This post actually began on Wednesday night when I was working out at the ARC (Athletic and Recreation Center). Without even mentioning the less than aerobic aerobics class I attended, I hope to give you a little taste of the....unique...atmosphere that is the ARC by telling you about my walking experience.
I understand that unless you've participated in or watched the duck-waddling sport that is Olympic Speed Walking, walking, as subject matter for a blog, might be boring.
Oh Contrare!(sp?) On Wednesday night, I had finished my 30 minute stint on the elliptical and still had 25 minutes left on my podcast.
"Perfect!" I thought. "Just enough time to walk a mile or two around the track."
The ARC has a brown track that circles the entire second floor of the building: 6 1/2 laps= a mile.
I've walked on this track before, joining the other fitness-crazed and not-so-fitness-crazed individuals in a clockwise rotation, and I stepped onto the track with confidence to begin my trek.
At first, no one was around and I thought nothing about it until I saw an elderly gentleman in a white t-shirt walking towards me.
"That's funny!" I giggled in my head. "He probably doesn't know he's walking the wrong way!"
I passed him, smiled, and continued my walk. Up ahead, a skinny girl in a tank top jogged towards me.
"Weird," I thought. "Two people in one night, going the wrong way."
Next, I saw a group of people coming towards me: a middle aged couple, three teenage boys, and a jogger passing on their right.
What is going on?
I maneuvered my way through the herd as they gave me strange looks. Then it hit me....I was the one going the wrong way. Everyone else was moving in the other direction, and I was disrupting flow.
What the heck? Every other day people walk the other way!
I casually stepped off the track by ab workout equipment and started doing some crunches. I wanted to make it look like I had walked the wrong way on purpose, that i had taken a "short cut" to the ab machines.
This kind of reminds me of the time I made fun of a kid for swimming so far out into the ocean that he had to get rescued.
What made him think he could swim that far? Stupid kid.
The next thing I know, my boyfriend and I are caught in a rip-tide being swept out to sea and an ambulance is rolling onto the beach.
"You hear those sirens?" asked Grandpa Lifeguard as he struggled to pull me on a boogie board. "Those are for you.

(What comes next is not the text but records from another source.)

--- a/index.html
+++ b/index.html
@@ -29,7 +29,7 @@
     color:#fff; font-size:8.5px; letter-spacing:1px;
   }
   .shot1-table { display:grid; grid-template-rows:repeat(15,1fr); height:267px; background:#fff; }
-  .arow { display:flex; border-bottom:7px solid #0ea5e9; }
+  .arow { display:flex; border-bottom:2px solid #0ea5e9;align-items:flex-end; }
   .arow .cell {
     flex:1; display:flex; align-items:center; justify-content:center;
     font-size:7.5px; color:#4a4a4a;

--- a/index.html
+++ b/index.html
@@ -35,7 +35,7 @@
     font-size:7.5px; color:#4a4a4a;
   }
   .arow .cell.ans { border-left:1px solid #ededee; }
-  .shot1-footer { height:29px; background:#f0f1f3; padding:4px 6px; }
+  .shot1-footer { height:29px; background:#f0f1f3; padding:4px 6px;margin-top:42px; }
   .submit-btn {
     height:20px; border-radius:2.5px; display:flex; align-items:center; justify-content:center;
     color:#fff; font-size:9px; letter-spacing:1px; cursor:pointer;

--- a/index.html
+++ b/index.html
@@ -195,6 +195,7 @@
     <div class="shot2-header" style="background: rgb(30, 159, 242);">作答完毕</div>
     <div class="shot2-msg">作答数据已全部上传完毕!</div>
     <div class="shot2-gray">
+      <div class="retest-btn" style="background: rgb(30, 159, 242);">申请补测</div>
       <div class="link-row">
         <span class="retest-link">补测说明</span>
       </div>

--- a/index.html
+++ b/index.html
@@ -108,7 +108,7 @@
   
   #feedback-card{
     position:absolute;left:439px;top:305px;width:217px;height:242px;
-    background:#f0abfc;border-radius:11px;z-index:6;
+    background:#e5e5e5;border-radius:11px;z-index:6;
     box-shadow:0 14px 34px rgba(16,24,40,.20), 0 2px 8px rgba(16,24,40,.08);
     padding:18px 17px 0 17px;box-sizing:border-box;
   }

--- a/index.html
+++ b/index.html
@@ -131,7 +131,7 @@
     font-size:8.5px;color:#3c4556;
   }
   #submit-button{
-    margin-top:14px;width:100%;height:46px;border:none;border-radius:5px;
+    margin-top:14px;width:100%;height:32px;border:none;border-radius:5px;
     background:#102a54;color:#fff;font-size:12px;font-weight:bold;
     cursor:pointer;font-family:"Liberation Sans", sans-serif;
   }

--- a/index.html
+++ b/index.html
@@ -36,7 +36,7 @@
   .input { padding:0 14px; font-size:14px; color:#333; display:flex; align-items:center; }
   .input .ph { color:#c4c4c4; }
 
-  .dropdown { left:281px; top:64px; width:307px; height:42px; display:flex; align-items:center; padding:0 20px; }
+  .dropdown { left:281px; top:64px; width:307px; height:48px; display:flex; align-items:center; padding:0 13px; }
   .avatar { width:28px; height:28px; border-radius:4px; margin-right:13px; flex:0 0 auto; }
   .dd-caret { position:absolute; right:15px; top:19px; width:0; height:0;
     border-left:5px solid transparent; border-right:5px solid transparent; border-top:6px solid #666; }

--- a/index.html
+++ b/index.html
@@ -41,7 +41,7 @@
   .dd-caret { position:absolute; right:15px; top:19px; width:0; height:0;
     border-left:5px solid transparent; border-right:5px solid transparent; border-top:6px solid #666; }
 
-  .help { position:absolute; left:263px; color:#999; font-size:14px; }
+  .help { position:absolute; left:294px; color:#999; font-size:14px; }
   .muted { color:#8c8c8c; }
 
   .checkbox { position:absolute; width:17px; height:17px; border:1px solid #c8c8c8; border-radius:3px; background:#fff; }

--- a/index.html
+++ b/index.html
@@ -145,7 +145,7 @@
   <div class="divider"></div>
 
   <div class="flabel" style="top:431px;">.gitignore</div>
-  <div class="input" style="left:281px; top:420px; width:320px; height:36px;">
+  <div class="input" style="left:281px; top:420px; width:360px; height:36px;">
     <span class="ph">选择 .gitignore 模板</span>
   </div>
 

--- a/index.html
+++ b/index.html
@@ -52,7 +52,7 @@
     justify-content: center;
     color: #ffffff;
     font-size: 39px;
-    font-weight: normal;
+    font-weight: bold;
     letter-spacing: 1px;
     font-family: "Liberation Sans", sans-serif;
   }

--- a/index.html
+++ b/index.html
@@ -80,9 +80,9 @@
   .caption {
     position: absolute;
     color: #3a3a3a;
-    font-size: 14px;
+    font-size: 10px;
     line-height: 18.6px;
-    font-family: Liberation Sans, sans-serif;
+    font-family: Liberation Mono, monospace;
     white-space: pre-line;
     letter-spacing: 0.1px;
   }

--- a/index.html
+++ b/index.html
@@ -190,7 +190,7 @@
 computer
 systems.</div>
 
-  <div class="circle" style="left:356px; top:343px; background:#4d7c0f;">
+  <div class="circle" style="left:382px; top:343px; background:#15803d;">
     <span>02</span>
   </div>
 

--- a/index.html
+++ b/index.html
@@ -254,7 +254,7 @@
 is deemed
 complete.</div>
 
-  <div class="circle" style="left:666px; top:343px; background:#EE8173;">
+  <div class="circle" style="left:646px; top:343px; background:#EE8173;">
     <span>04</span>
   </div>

I had planned to continue my shpeal about people and their strange walking habits. I was going to tell you that the next day, the current of people was flowing in its original direction. I was then going to tell you the story of a slow walking man down the halls of Stephens College at the True False film festival, but none of that seems that funny right now.
I recognize that I make fun of people way too much. Sometimes its for the sake of comedy (i.e. this blog) and others its simply to make myself feel better (maybe). Unfortunately, I often find myself to be the ultimate butt of the joke. However, that doesn't seem to stop me.
Maybe someday I'll learn my lesson, but until then....happy reading!!!